TASK INSTRUCTIONS :: From the records below, transcribe exactly the lines that begin at the line with "8.0, 8.1: 2014–2018)" and end at the line with "for containers to be ready", both included.

RECORDS PROVIDED ::
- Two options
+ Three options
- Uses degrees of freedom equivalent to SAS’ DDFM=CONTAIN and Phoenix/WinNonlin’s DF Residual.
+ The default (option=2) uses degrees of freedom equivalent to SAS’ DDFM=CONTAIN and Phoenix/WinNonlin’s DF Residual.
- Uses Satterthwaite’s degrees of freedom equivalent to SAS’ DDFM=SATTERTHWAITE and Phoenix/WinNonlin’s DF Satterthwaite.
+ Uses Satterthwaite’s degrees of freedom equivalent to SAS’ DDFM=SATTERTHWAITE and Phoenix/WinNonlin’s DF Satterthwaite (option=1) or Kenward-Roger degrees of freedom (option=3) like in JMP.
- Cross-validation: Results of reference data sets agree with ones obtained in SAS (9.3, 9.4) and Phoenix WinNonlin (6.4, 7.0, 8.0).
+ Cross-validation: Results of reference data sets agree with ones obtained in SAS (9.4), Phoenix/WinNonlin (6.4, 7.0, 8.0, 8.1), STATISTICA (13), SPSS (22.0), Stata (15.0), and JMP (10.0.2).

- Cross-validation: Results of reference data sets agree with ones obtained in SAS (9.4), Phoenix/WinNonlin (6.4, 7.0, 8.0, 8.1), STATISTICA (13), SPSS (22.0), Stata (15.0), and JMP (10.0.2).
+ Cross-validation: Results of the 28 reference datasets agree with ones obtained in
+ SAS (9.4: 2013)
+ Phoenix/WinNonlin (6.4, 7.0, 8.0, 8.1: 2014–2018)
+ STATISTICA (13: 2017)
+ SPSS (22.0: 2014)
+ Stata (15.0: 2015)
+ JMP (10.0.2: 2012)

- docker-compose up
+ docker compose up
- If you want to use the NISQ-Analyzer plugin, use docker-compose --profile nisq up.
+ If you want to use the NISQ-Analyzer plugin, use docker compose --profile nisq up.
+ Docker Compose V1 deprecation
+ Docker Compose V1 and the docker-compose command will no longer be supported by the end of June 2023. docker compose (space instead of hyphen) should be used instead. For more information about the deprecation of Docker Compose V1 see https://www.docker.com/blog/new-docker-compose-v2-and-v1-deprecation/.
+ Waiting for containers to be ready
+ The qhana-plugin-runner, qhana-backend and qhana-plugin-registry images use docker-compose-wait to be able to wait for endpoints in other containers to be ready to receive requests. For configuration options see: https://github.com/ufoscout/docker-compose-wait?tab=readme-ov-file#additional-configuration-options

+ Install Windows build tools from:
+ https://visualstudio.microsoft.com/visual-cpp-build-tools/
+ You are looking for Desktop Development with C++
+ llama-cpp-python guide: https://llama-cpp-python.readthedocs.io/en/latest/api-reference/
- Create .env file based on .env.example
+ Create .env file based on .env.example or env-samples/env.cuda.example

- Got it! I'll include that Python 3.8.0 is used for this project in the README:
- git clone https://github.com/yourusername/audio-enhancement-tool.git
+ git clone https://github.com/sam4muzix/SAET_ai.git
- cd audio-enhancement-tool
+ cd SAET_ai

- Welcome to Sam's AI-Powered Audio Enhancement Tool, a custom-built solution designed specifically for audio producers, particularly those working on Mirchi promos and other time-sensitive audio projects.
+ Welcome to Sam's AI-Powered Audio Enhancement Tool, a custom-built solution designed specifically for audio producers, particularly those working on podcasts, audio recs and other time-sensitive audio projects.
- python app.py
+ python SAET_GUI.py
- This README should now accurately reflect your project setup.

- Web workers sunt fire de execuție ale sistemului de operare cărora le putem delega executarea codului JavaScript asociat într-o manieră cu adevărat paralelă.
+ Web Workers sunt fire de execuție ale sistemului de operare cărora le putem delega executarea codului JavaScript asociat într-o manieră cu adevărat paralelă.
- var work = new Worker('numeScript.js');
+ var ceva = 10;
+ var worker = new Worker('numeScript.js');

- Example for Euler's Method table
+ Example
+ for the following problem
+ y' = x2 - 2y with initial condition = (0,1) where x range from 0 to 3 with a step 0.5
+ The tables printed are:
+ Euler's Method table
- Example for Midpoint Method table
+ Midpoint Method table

WRITTEN REPLY ::
+ Phoenix/WinNonlin (6.4, 7.0, 8.0, 8.1: 2014–2018)
+ STATISTICA (13: 2017)
+ SPSS (22.0: 2014)
+ Stata (15.0: 2015)
+ JMP (10.0.2: 2012)

- docker-compose up
+ docker compose up
- If you want to use the NISQ-Analyzer plugin, use docker-compose --profile nisq up.
+ If you want to use the NISQ-Analyzer plugin, use docker compose --profile nisq up.
+ Docker Compose V1 deprecation
+ Docker Compose V1 and the docker-compose command will no longer be supported by the end of June 2023. docker compose (space instead of hyphen) should be used instead. For more information about the deprecation of Docker Compose V1 see https://www.docker.com/blog/new-docker-compose-v2-and-v1-deprecation/.
+ Waiting for containers to be ready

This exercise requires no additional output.